Colonialism Has Affected Ghanaian Culture

debateThe Western Regional Director of the Centre for National Culture, Mr. Benjamin L. Anaba Anyelom, has observed that Ghanaian culture is no longer what it used to be, and attributed the change to colonialism and its attendant influences on the people.

“The Ghanaian culture was so unique that it distinguished her from other African countries and the other parts of the world until the arrival of the colonial masters,” he stressed.

Mr. Anyelom stated this in an address at Fijai at a debate between Archbishop Porter Girls and St. John’s Senior High Schools, both at Sekondi, on the topic: ‘Colonialism has impacted negatively on Ghana’s cultural development’. Archbishop Porter Girls spoke in favour of the topic, while St. John’s spoke against it.

The contest was won by Archbishop Porter Girls. In attendance were Ahantaman and Fijai High Schools.
Mr. Anyelom lamented the choice of designer suits over traditional wear which has relegated it to the background, and christened “Friday wear”, with contempt.

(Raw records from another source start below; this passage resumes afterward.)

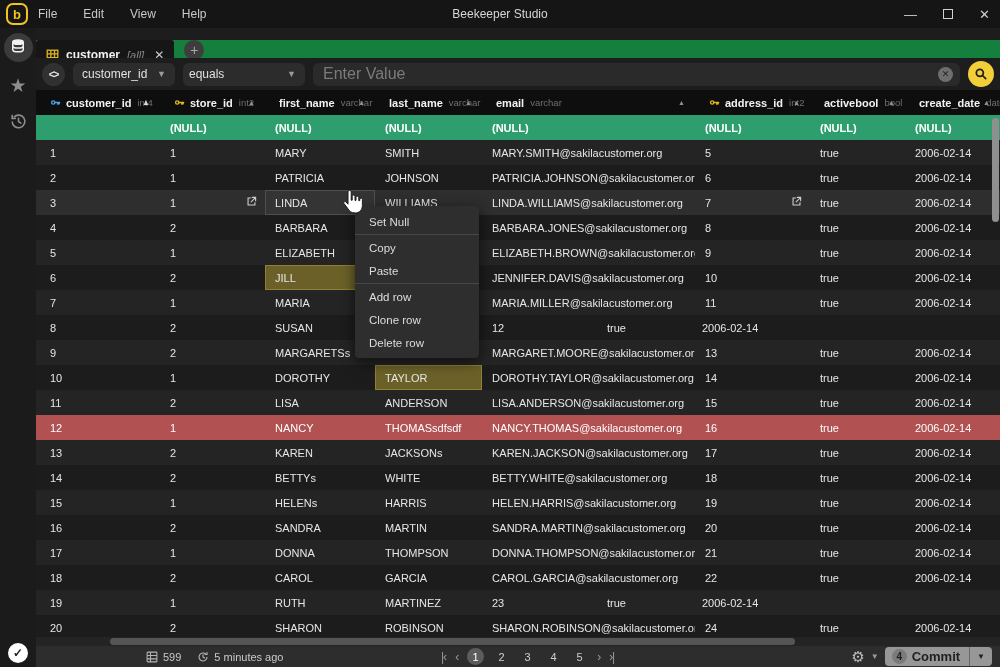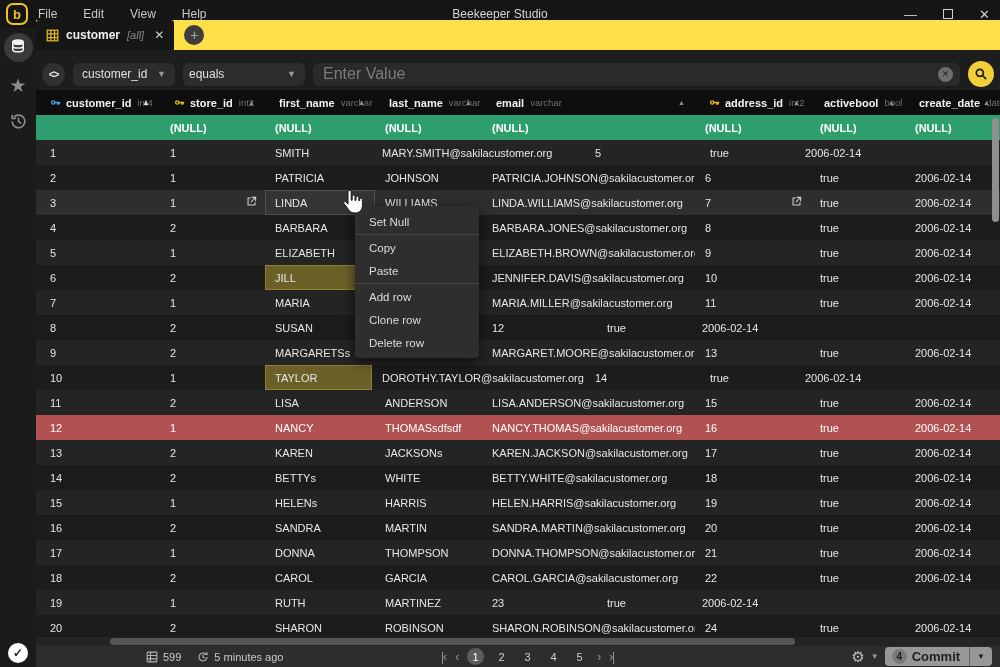--- a/index.html
+++ b/index.html
@@ -30,8 +30,8 @@
     display:flex; align-items:center; justify-content:center; font-size:12px; font-weight:bold; }
 
   
-  .tabbar { position:absolute; left:36px; top:20px; width:964px; height:30px; background:#fde047;
-    display:flex; align-items:flex-end; }
+  .tabbar { position:absolute; left:36px; top:40px; width:964px; height:30px; background:#15803d;
+    display:flex; }
   .tab { height:30px; background:#161616; display:flex; align-items:center; padding:0 10px; gap:7px;
     font-size:12px; border-top-left-radius:3px; border-top-right-radius:3px; }
   .tab-label { color:#f0f0f0; font-weight:bold; }

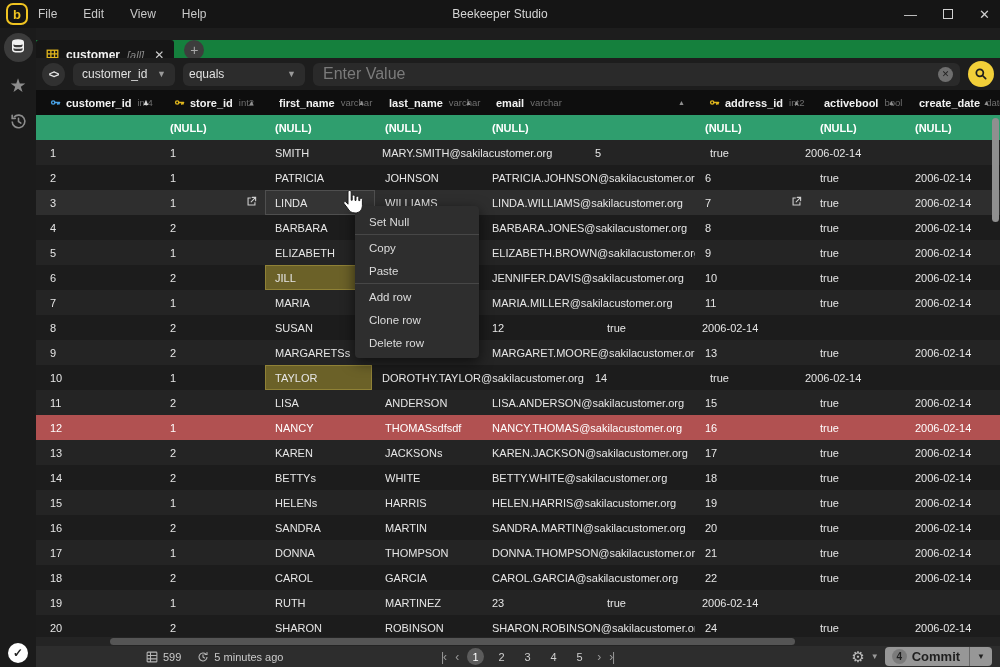--- a/index.html
+++ b/index.html
@@ -282,6 +282,9 @@
         <div class="cell" style="width:105px">
           <span>1</span>
         </div>
+        <div class="cell" style="width:110px">
+          <span>MARY</span>
+        </div>
         <div class="cell" style="width:107px">
           <span>SMITH</span>
         </div>

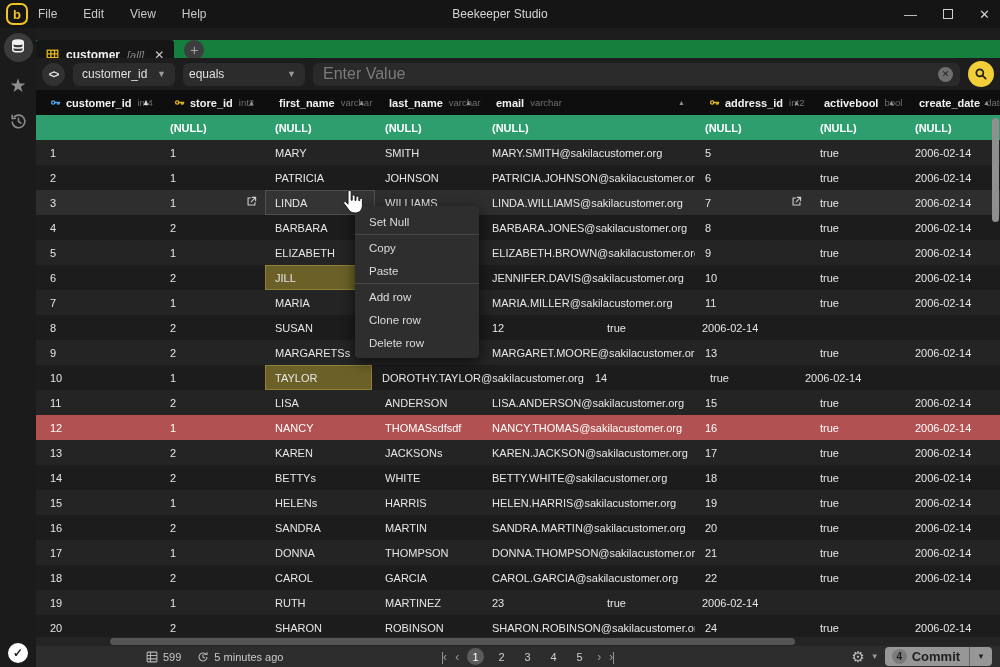--- a/index.html
+++ b/index.html
@@ -525,6 +525,9 @@
         <div class="cell" style="width:105px">
           <span>1</span>
         </div>
+        <div class="cell" style="width:110px">
+          <span>DOROTHY</span>
+        </div>
         <div class="cell edited" style="width:107px">
           <span>TAYLOR</span>
         </div>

He took issues with educated parents who spoke foreign languages with their children, at the expense of their mother tongues, in which communication is more effective, and easily understood.

Mr. Anyelom, therefore, entreated them to refrain from the practice, forthwith, saying “traits of people’s identity exist in languages, games, costumes, dances, and occupation, and are also known to be the characteristics that collectively form the cultures of the people”.

The chairman of the event, the Mechanical Supervisor of the Ghana Health Service, Mr. Elias Menokoor, asked students to appreciate African culture, language, way of dressing and discipline. The event was sponsored by the Coca-Cola Bottling Company, Justmark Ventures, MTN and GLO.